Bez regulacji ani rusz
Według Le Maire'a, regulacje na rynku mleka są konieczne i będą także potrzebne w przyszłości, ale limitowanie produkcji mleka nie jest skuteczną metodą stabilizowania cen na tym rynku. Minister uważa, że działania KE powinny polegać na wzmocnieniu instrumentów interwencyjnych i szybszym reagowaniu na problemy branży. Chodzi m.in. o podniesienie cen interwencyjnych i zwiększenie refundacji eksportowych na masło, mleko w proszku i ser.
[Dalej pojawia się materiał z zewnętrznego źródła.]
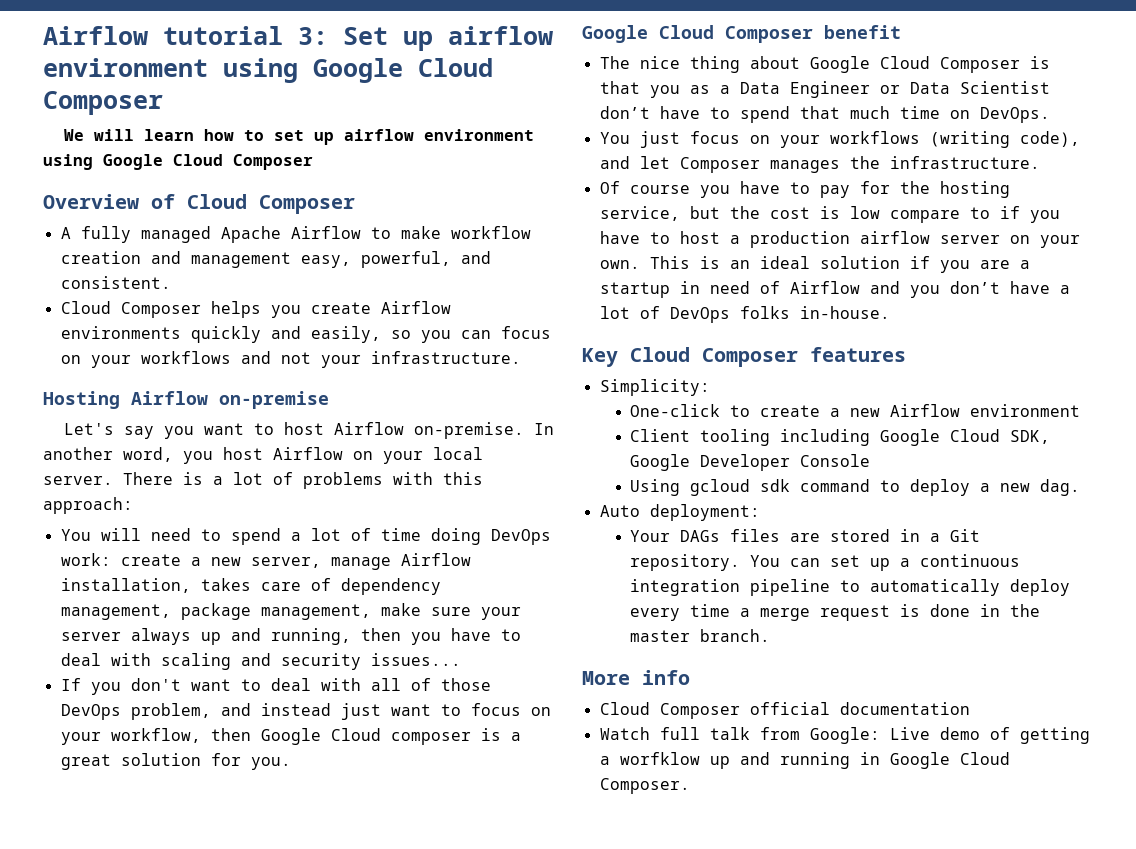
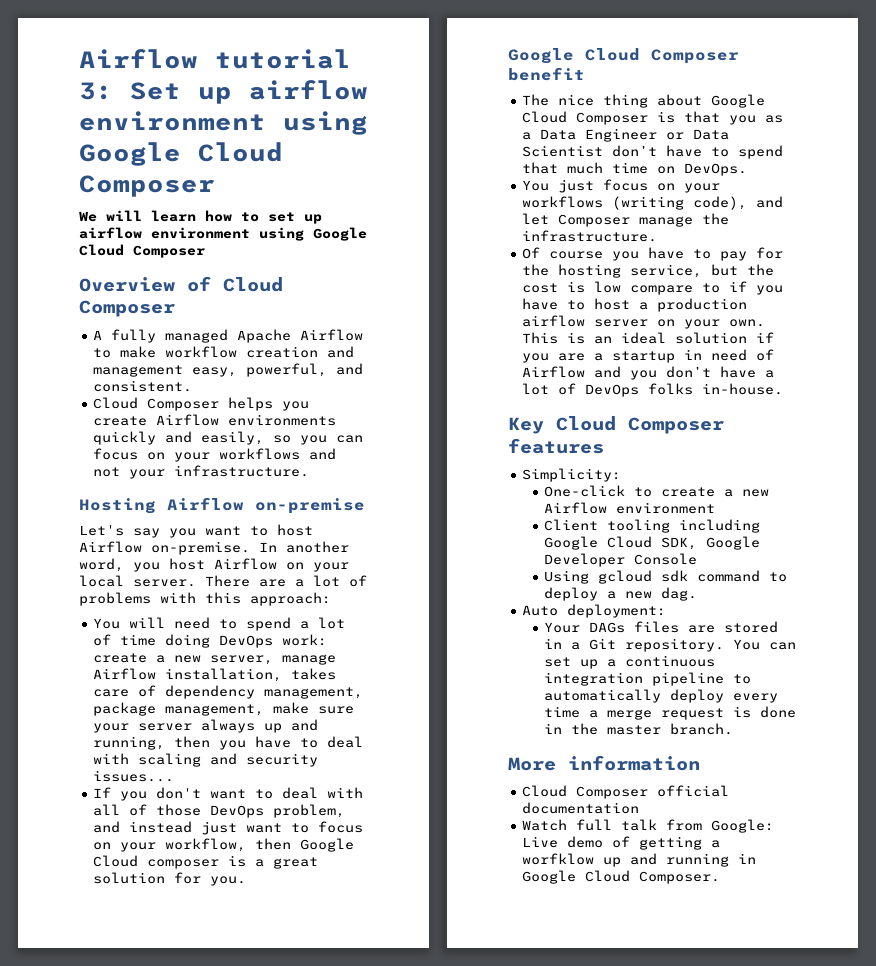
[183,472,203,485] is -> [259,579,286,587] are
[769,160,840,173] manages -> [639,216,694,227] manage
[642,670,690,685] info -> [568,755,700,771] information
KE odpowiada: więcej wolności
Francuski minister chce zwołania w najbliższym czasie spotkania unijnych szefów resortów rolnictwa w tej sprawie. Poprzednie odbyło się w Brukseli na początku września. Francja i Niemcy opowiedziały się na nim za zwiększeniem regulacji tego sektora rolnego. Oświadczenie w tej sprawie podpisało 19 z 27 krajów członkowskich, wśród nich nie było jednak Polski.
W opinii KE, realizacja francusko-niemieckich postulatów byłaby odejściem od uzgodnionej w ubiegłym roku przez ministrów rolnictwa państw UE reformy Wspólnej Polityki Rolnej. Zakłada ona stopniową liberalizację i całkowite odejście od limitowania produkcji mleka w 2015 roku.